[AVAILABLE RECORDS]

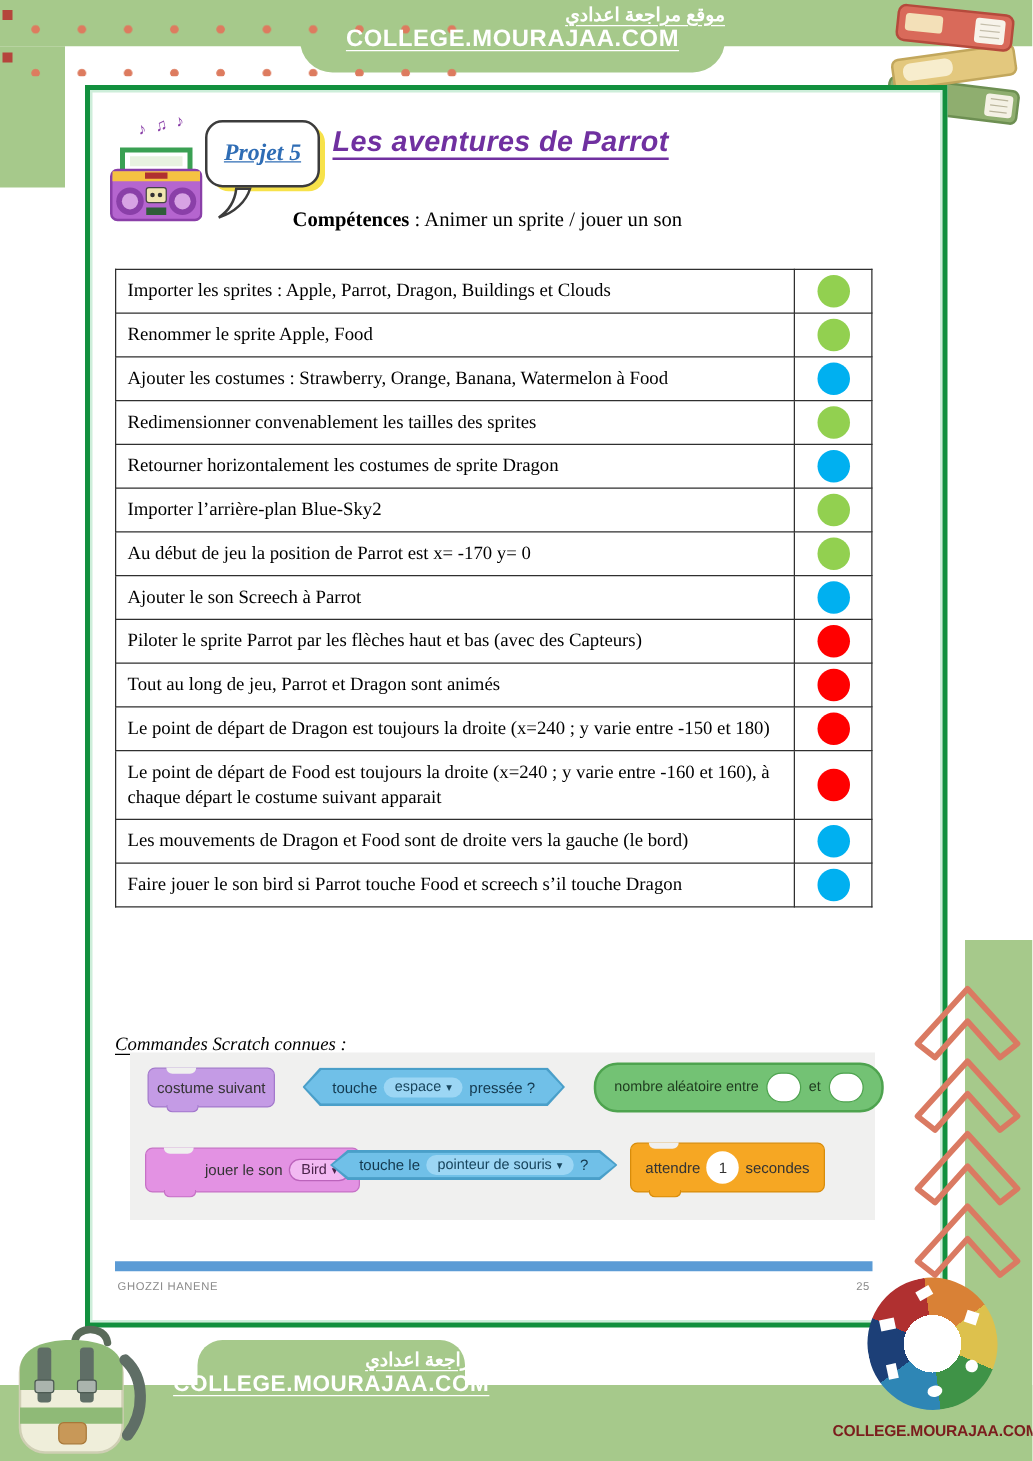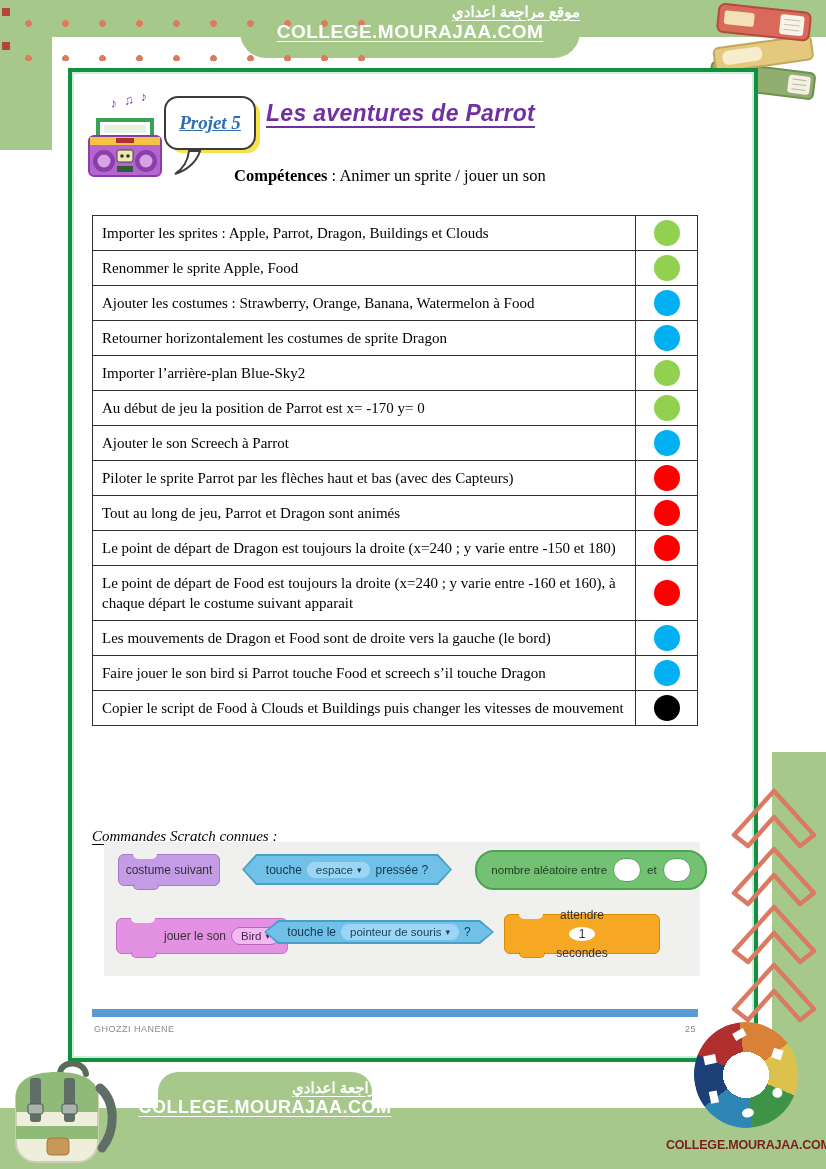--- a/index.html
+++ b/index.html
@@ -189,6 +189,12 @@
           </td>
       </tr>
       <tr>
+        <td class="task-text">Redimensionner convenablement les tailles des sprites</td>
+        <td class="task-status">
+            <span class="circle" style="background-color: rgb(146, 208, 80);"></span>
+          </td>
+      </tr>
+      <tr>
         <td class="task-text">Retourner horizontalement les costumes de sprite Dragon</td>
         <td class="task-status">
             <span class="circle" style="background-color: rgb(0, 176, 240);"></span>

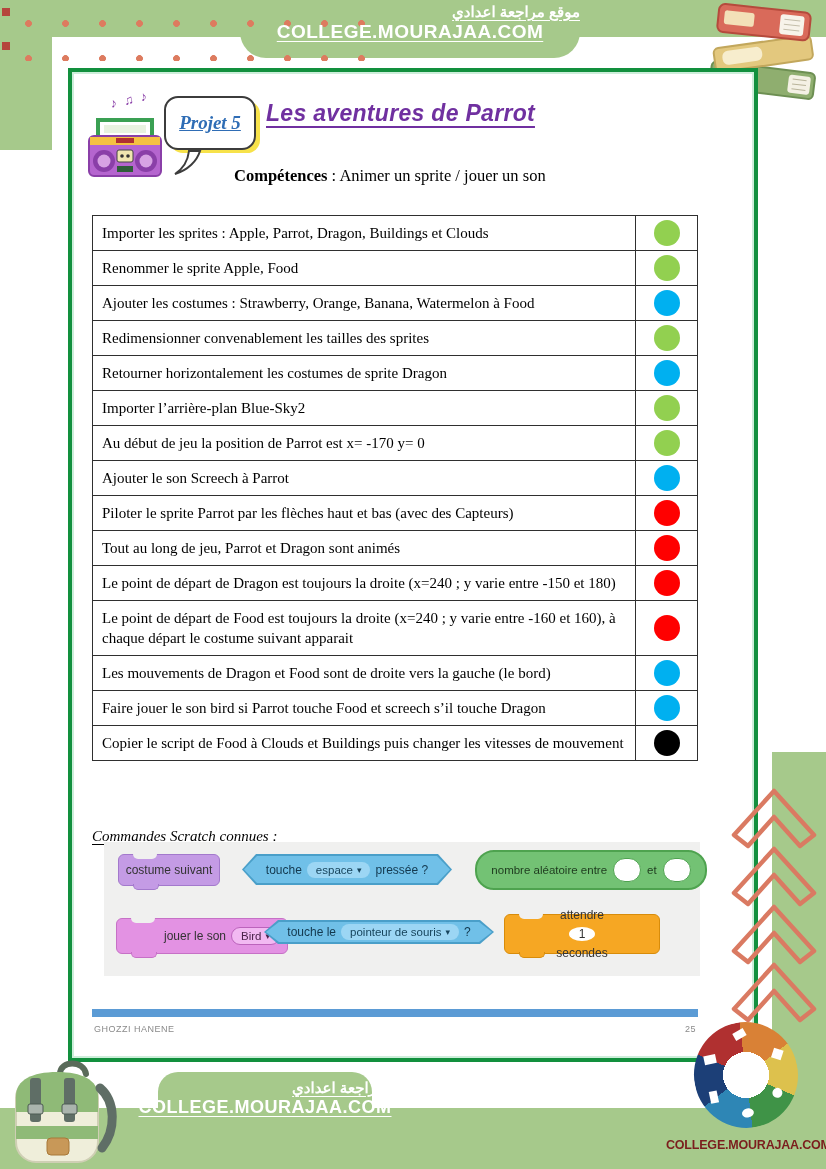--- a/index.html
+++ b/index.html
@@ -254,12 +254,6 @@
             <span class="circle" style="background-color: rgb(0, 176, 240);"></span>
           </td>
       </tr>
-      <tr>
-        <td class="task-text">Copier le script de Food à Clouds et Buildings puis changer les vitesses de mouvement</td>
-        <td class="task-status">
-            <span class="circle" style="background-color: rgb(0, 0, 0);"></span>
-          </td>
-      </tr>
     </tbody>
   </table>
 

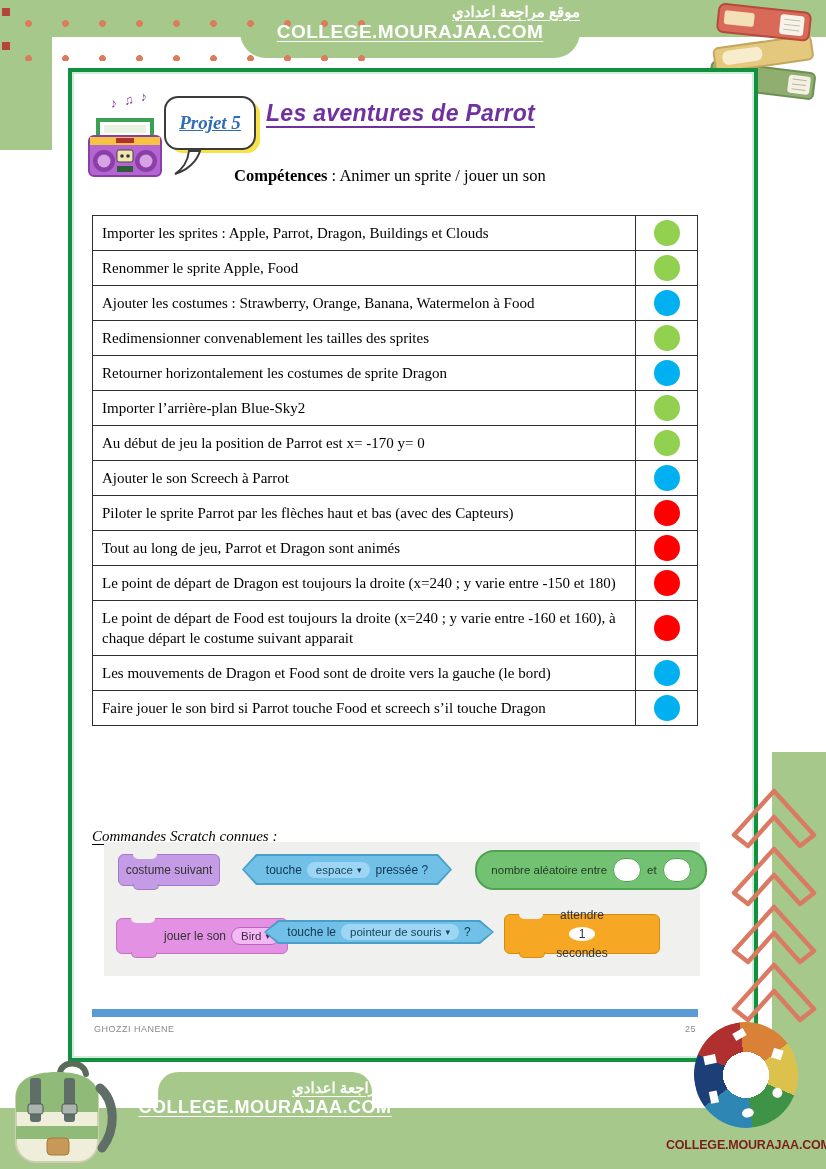--- a/index.html
+++ b/index.html
@@ -61,7 +61,7 @@
   .blk-costume .tab-bot{background:#c49be5;border:1px solid #a379cc;border-top:none;}
   .blk-sound{left:12px;top:76px;width:130px;height:34px;background:#e392e3;border:1px solid #c671c6;padding-left:40px;}
   .blk-sound .tab-bot{background:#e392e3;border:1px solid #c671c6;border-top:none;}
-  .blk-wait{left:400px;top:72px;width:154px;height:38px;background:#f6a723;border:1px solid #d88c0a;flex-direction:column;}
+  .blk-wait{left:400px;top:72px;width:154px;height:38px;background:#f6a723;border:1px solid #d88c0a;}
   .blk-wait .tab-bot{background:#f6a723;border:1px solid #d88c0a;border-top:none;}
   .hex{position:absolute;background:#4a9fc9;
        clip-path:polygon(14px 0,calc(100% - 14px) 0,100% 50%,calc(100% - 14px) 100%,14px 100%,0 50%);}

[/AVAILABLE RECORDS]

• **EXERCISE REQUIREMENTS**
Before copying the data, remove the pictures. Then repeat the rest exactly.

• **WORKED SOLUTION**
--- a/index.html
+++ b/index.html
@@ -189,6 +189,12 @@
           </td>
       </tr>
       <tr>
+        <td class="task-text">Redimensionner convenablement les tailles des sprites</td>
+        <td class="task-status">
+            <span class="circle" style="background-color: rgb(146, 208, 80);"></span>
+          </td>
+      </tr>
+      <tr>
         <td class="task-text">Retourner horizontalement les costumes de sprite Dragon</td>
         <td class="task-status">
             <span class="circle" style="background-color: rgb(0, 176, 240);"></span>

--- a/index.html
+++ b/index.html
@@ -254,12 +254,6 @@
             <span class="circle" style="background-color: rgb(0, 176, 240);"></span>
           </td>
       </tr>
-      <tr>
-        <td class="task-text">Copier le script de Food à Clouds et Buildings puis changer les vitesses de mouvement</td>
-        <td class="task-status">
-            <span class="circle" style="background-color: rgb(0, 0, 0);"></span>
-          </td>
-      </tr>
     </tbody>
   </table>
 

--- a/index.html
+++ b/index.html
@@ -61,7 +61,7 @@
   .blk-costume .tab-bot{background:#c49be5;border:1px solid #a379cc;border-top:none;}
   .blk-sound{left:12px;top:76px;width:130px;height:34px;background:#e392e3;border:1px solid #c671c6;padding-left:40px;}
   .blk-sound .tab-bot{background:#e392e3;border:1px solid #c671c6;border-top:none;}
-  .blk-wait{left:400px;top:72px;width:154px;height:38px;background:#f6a723;border:1px solid #d88c0a;flex-direction:column;}
+  .blk-wait{left:400px;top:72px;width:154px;height:38px;background:#f6a723;border:1px solid #d88c0a;}
   .blk-wait .tab-bot{background:#f6a723;border:1px solid #d88c0a;border-top:none;}
   .hex{position:absolute;background:#4a9fc9;
        clip-path:polygon(14px 0,calc(100% - 14px) 0,100% 50%,calc(100% - 14px) 100%,14px 100%,0 50%);}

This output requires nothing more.